Mar 8 2004

Scansoft lmspider bannned

I’ve just added “lmspider lmspider@scansoft.com” and “lmspider (lmspider@scansoft.com)” with a “Disallow: /” to my robots.txt file. I’ve contacted them quite some time ago and never received a response to my question about the purpose of this spider. Until lmspider@scansoft.com responds to legitimate requests, I suggest you do the same on your server.

Update 05/03/2004: I received a response to my query about the purpose of lmspider@scansoft.com. It took almost two months for a reply, but at least they sent a reply. As lmspider does not seem to be documented anywhere else, I post the reponse here on my server.
I leave it up to you whether you decide to support them or not.


From: LMSPIDER <LMSPIDER-at-scansoft.com>
Subject: RE: lmsipder?
To: Tobias Hoellrich, LMSPIDER <LMSPIDER-at-scansoft.com>

The lmspider user agent is a bot that collects text from the web. This is part of a research project here at Scansoft where we are trying to use web documents to improve the linguistic models we use in our speech recognition engine.

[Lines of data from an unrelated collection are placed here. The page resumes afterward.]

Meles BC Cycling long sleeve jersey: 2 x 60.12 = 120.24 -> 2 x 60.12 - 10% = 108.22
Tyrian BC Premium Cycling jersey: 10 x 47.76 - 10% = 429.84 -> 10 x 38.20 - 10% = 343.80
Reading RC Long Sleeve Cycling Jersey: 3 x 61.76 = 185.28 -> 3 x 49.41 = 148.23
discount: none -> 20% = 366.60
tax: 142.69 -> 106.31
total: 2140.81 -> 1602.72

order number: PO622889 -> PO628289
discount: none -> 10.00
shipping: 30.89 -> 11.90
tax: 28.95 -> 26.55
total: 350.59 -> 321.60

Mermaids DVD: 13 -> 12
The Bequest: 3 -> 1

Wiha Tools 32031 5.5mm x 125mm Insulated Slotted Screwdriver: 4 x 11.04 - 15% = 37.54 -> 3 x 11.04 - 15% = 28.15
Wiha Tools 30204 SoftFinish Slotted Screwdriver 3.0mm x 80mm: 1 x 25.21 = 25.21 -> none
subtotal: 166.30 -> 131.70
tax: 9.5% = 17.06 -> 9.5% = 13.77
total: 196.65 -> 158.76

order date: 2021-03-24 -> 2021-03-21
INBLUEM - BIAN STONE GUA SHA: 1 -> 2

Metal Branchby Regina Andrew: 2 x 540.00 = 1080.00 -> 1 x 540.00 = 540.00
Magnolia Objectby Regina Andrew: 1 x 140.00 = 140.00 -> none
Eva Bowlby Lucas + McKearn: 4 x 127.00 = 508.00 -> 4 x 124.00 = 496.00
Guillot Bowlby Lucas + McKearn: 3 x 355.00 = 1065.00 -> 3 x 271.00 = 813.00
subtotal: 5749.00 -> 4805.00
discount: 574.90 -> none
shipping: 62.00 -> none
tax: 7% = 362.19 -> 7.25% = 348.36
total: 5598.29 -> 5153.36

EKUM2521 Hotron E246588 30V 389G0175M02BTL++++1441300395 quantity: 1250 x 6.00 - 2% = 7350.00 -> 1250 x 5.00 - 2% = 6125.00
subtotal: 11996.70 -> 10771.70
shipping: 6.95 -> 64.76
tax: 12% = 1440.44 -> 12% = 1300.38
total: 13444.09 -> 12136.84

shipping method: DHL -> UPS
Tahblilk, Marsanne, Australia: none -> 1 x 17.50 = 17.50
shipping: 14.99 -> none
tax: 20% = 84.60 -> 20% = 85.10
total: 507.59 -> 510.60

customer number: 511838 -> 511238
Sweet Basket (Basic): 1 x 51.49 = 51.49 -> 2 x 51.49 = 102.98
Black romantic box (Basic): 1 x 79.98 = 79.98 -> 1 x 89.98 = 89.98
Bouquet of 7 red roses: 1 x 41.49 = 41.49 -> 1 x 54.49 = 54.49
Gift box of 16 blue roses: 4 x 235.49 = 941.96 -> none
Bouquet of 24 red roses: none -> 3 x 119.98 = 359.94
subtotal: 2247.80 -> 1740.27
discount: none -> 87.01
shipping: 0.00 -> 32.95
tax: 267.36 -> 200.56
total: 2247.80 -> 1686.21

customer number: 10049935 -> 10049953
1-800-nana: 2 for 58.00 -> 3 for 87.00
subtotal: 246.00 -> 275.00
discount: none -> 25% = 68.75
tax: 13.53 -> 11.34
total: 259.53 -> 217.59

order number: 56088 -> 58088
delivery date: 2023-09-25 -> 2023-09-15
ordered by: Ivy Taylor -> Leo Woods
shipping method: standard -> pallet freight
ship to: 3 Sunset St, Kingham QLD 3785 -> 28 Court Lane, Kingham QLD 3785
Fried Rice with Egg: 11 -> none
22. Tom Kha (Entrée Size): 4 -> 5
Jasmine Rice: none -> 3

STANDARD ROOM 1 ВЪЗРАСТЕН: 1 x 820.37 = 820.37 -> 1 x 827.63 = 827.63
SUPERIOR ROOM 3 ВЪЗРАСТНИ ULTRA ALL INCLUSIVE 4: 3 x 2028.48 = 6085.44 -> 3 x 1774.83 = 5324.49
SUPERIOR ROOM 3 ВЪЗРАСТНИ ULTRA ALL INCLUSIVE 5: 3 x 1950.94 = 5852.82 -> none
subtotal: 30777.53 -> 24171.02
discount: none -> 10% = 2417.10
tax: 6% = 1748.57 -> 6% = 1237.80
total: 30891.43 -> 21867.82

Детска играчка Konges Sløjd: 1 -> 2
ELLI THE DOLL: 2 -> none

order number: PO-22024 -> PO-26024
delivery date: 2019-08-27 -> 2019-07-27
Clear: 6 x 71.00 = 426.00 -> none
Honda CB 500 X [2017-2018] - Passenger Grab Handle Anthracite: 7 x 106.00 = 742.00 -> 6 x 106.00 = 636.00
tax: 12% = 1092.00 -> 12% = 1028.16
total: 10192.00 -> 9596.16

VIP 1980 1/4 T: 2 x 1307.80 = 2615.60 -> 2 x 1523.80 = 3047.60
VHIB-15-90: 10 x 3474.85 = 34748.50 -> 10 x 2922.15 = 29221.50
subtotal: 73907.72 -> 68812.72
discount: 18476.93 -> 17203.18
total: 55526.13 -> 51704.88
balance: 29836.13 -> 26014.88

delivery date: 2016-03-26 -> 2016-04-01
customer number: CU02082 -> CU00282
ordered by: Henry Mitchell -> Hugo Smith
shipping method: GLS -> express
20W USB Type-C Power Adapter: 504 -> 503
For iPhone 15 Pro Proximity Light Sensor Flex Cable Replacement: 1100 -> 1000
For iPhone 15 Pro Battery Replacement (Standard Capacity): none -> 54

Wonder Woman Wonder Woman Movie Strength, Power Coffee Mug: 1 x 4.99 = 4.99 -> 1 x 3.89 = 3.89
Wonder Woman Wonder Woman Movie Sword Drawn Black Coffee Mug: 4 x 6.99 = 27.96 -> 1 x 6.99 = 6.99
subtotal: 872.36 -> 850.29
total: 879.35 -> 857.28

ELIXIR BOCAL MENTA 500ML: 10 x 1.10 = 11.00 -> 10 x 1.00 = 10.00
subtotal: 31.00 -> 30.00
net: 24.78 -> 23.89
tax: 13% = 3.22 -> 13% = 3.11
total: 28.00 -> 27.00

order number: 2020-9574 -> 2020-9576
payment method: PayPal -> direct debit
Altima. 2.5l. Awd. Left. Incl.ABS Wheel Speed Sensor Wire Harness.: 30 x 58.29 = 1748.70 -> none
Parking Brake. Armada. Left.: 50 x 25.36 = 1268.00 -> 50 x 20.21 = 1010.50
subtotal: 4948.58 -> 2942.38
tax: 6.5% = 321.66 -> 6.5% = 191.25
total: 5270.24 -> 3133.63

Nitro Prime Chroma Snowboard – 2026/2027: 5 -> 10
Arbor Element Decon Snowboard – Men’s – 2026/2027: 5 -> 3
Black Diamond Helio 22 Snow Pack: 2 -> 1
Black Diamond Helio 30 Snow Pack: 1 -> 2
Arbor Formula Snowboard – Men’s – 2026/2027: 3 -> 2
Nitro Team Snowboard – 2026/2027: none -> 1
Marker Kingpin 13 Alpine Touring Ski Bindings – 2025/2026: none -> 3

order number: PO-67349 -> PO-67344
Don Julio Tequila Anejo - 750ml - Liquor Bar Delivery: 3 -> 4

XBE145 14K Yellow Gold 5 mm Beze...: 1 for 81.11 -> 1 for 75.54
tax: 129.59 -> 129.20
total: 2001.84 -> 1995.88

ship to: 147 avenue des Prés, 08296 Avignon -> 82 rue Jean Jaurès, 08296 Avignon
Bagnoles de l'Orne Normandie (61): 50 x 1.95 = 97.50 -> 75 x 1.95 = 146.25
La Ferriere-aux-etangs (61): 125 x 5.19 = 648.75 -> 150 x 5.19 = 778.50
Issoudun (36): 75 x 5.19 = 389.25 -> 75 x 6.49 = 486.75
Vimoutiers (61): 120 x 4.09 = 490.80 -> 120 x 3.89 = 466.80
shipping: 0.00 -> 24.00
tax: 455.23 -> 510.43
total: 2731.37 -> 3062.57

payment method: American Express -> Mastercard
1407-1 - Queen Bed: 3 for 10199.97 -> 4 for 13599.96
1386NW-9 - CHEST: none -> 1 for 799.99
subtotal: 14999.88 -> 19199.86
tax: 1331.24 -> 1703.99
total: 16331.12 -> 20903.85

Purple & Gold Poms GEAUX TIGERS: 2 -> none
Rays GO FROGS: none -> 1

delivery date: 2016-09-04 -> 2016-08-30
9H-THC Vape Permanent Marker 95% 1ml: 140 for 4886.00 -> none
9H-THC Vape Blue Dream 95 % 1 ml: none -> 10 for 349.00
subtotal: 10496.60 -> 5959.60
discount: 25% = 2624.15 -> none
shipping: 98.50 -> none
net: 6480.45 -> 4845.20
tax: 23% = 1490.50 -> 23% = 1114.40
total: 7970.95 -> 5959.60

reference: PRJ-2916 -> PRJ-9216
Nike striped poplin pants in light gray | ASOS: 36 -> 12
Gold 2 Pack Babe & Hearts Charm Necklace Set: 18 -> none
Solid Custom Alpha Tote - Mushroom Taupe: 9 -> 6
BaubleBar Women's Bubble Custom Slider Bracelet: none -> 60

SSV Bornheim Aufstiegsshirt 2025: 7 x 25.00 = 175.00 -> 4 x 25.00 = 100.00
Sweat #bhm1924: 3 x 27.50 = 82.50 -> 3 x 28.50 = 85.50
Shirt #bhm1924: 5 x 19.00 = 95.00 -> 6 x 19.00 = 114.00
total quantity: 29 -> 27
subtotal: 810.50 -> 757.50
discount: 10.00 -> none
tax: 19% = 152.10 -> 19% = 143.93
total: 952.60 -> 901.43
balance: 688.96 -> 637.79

Our idea is that instead of training linguistic models on text like newspaper articles or journal papers as is traditionally done, we should focus more on what people actually write in the real world. The recent explosion of weblogs has resulted in a huge amount of text that is representative of what people really want to write about and we are searching for ways of using this information to improve the state of the art in speech recognition.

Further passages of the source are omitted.